■ Given records
☆ ☆ ☆ ☆ ☆

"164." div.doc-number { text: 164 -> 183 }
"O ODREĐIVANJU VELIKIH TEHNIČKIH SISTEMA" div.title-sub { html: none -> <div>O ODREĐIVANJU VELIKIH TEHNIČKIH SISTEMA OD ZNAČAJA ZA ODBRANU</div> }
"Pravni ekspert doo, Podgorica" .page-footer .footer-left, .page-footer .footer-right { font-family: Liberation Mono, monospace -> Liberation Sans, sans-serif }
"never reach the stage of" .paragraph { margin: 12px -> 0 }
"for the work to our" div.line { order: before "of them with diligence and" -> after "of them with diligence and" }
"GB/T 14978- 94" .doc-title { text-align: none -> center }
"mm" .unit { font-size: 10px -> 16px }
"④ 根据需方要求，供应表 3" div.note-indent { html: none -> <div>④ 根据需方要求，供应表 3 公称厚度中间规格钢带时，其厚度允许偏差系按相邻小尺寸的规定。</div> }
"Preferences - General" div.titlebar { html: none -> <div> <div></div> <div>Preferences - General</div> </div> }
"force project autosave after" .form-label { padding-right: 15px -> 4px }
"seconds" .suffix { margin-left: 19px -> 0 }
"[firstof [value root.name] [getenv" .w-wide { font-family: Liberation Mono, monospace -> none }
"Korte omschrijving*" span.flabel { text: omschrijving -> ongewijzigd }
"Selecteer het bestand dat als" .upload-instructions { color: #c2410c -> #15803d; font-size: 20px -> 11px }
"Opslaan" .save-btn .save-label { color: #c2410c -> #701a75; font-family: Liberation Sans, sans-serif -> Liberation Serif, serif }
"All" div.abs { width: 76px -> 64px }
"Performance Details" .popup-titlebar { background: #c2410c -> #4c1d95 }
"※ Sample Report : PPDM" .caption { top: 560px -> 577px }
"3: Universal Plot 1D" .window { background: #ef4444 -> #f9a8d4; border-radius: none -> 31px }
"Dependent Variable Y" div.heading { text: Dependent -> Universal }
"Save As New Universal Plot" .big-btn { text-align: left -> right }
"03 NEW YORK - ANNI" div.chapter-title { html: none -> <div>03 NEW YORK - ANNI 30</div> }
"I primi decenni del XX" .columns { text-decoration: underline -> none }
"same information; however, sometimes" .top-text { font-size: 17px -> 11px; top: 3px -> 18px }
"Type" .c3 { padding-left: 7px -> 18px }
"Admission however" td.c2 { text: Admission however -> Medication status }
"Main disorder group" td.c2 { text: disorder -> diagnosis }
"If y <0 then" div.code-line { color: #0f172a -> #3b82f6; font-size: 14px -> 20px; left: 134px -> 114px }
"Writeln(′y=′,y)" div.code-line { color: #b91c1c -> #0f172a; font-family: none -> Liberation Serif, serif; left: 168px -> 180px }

☆ ☆ ☆ ☆ ☆

Report every line of the material above in which "font" appears.

■ Answer to this task
"Pravni ekspert doo, Podgorica" .page-footer .footer-left, .page-footer .footer-right { font-family: Liberation Mono, monospace -> Liberation Sans, sans-serif }
"mm" .unit { font-size: 10px -> 16px }
"[firstof [value root.name] [getenv" .w-wide { font-family: Liberation Mono, monospace -> none }
"Selecteer het bestand dat als" .upload-instructions { color: #c2410c -> #15803d; font-size: 20px -> 11px }
"Opslaan" .save-btn .save-label { color: #c2410c -> #701a75; font-family: Liberation Sans, sans-serif -> Liberation Serif, serif }
"same information; however, sometimes" .top-text { font-size: 17px -> 11px; top: 3px -> 18px }
"If y <0 then" div.code-line { color: #0f172a -> #3b82f6; font-size: 14px -> 20px; left: 134px -> 114px }
"Writeln(′y=′,y)" div.code-line { color: #b91c1c -> #0f172a; font-family: none -> Liberation Serif, serif; left: 168px -> 180px }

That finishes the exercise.